José Antonio Kast Rist is a lawyer, Chilean politician, and the elected president of Chile after prevailing in the presidential runoff held on Sunday, December 14, 2025. Leader of the Republican Party and three-time presidential candidate, Kast finally reached La Moneda with a proposal mainly marked by issues of security and economy, but without straying from his profile characterized by the defense of life and family.
Descendant of German immigrants and raised in the bosom of a deeply Catholic family, Kast has made his faith and moral convictions one of the most visible and consistent pillars of his public trajectory. In an interview given two years ago to ACdP, he summarized his hierarchy of priorities as follows:
“I entered politics as a Catholic; first I am Catholic, then I am a politician; first I am a father of a family, then I am a politician”.
He has been married since 1991, is the father of nine children, and belongs to the Schoenstatt movement. He declares himself a practicing Catholic and has consistently upheld pro-life and pro-family positions, even when they have come at a high political cost.
Education and Political Beginnings
Born in Santiago in 1966, José Antonio Kast is the youngest of ten siblings in a family of German origin marked by a strong experience of faith; one of his older brothers even embraced the priesthood. He studied at the German School of Santiago and later Law at the Pontifical Catholic University of Chile.
During his university stage, he joined the Gremial Movement, of Catholic and conservative inspiration, where he met Jaime Guzmán, founder of the Independent Democratic Union (UDI) and a key figure in Christian political thought in Chile. His relationship with Guzmán decisively influenced his vision of politics as a service guided by objective moral principles, especially the defense of life and family.
His political career included positions such as councilor and deputy. Already in Congress, Kast distinguished himself by prioritizing debates on fundamental moral and cultural issues.
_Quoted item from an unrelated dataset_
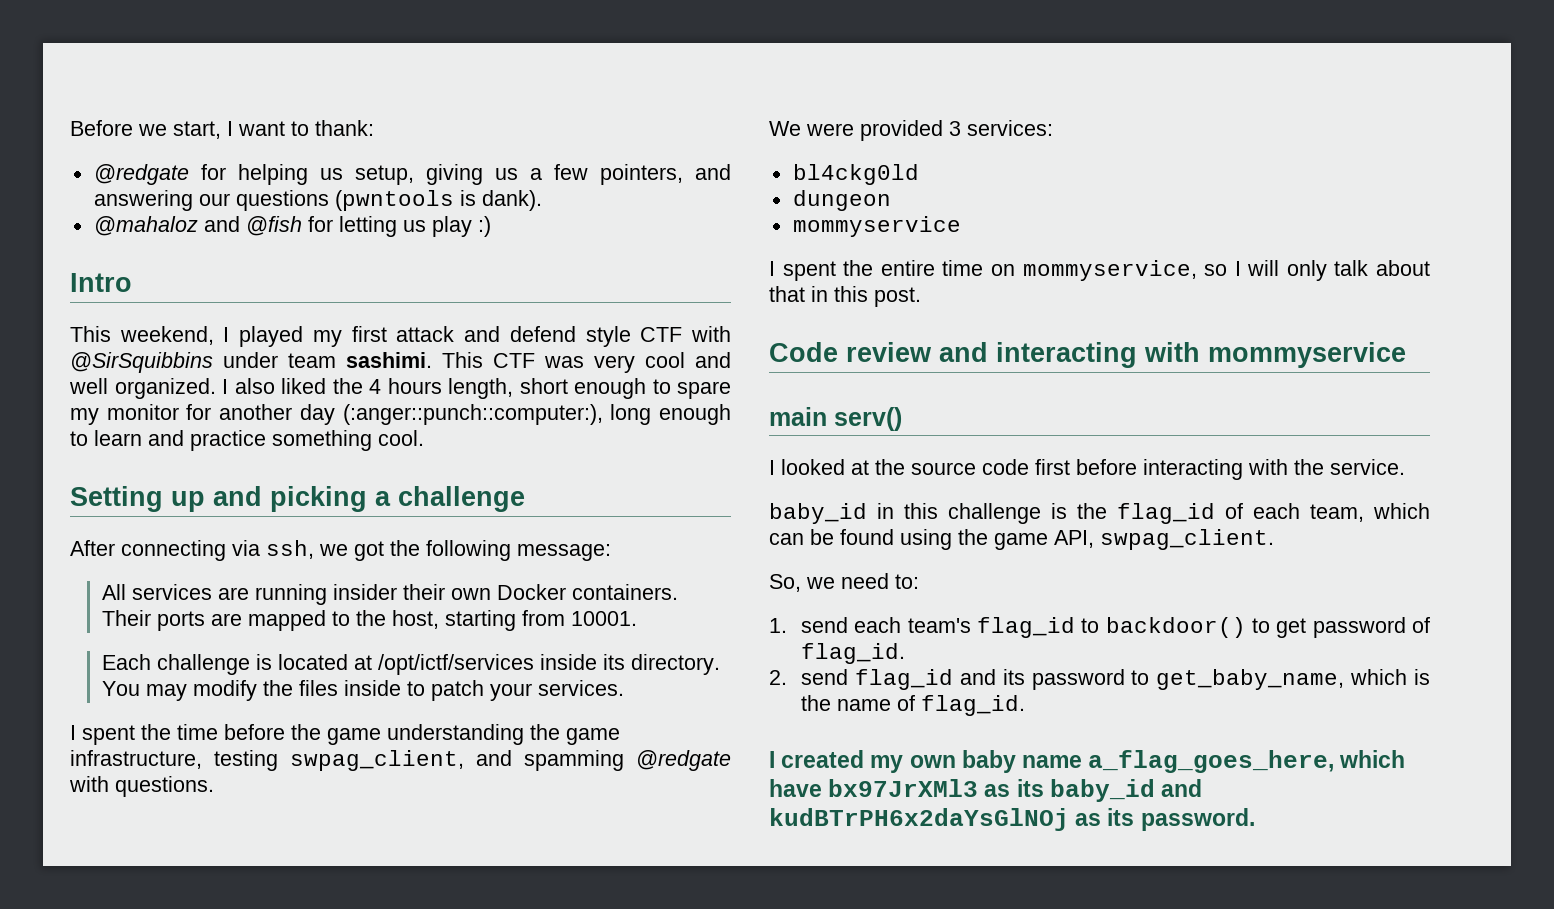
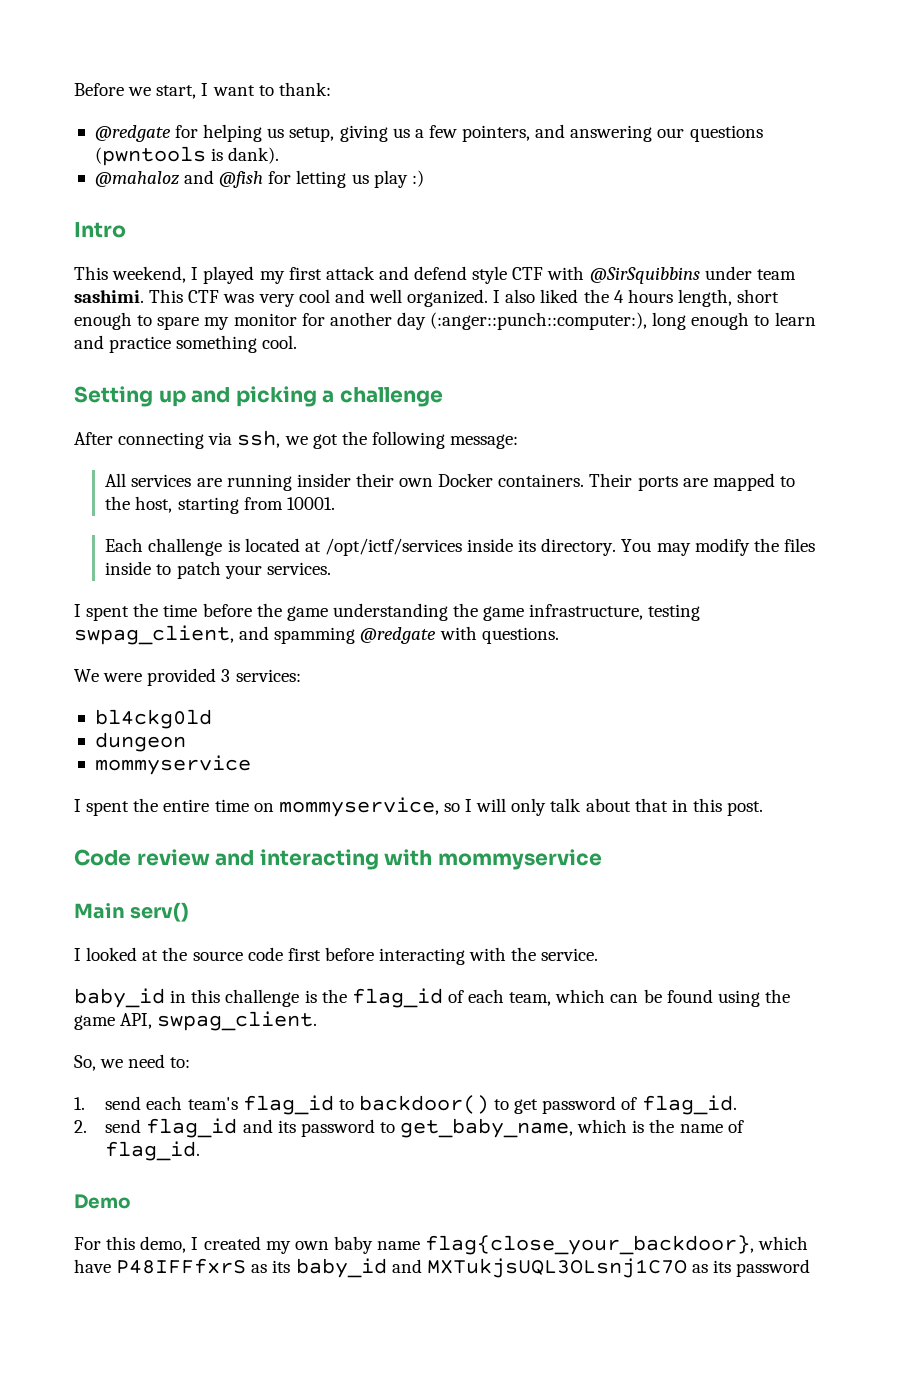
[769,407,827,426] main -> [74,903,125,919] Main
(1026, 705) none -> [74,1194,131,1209] [74,1236,187,1253] Demo // For this demo,
[1088,750,1335,773] a_flag_goes_here, -> [425,1235,755,1255] flag{close_your_backdoor},
[828,779,979,797] bx97JrXMl3 -> [116,1258,247,1274] P48IFFfxrS
[769,808,1255,831] kudBTrPH6x2daYsGlNOj as its password. -> [426,1258,811,1278] MXTukjsUQL3OLsnj1C7O as its password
He was one of the firmest opponents of the divorce law in 2004 and warned at that time that its approval would open a permanent struggle in the field of values.
Break with the UDI and Foundation of the Republican Party
In 2016, after two decades of membership, Kast left the UDI, alleging that the party had strayed from its founding principles and had yielded to the “politically correct.” Seeking greater coherence between discourse and action, he first founded Republican Action and, in 2019, the Republican Party.
From that platform, he promoted an explicitly conservative agenda, which he himself has synthesized in the triad “God, homeland, and family”, defending life from conception to natural death, the family founded on marriage between man and woman, and religious freedom.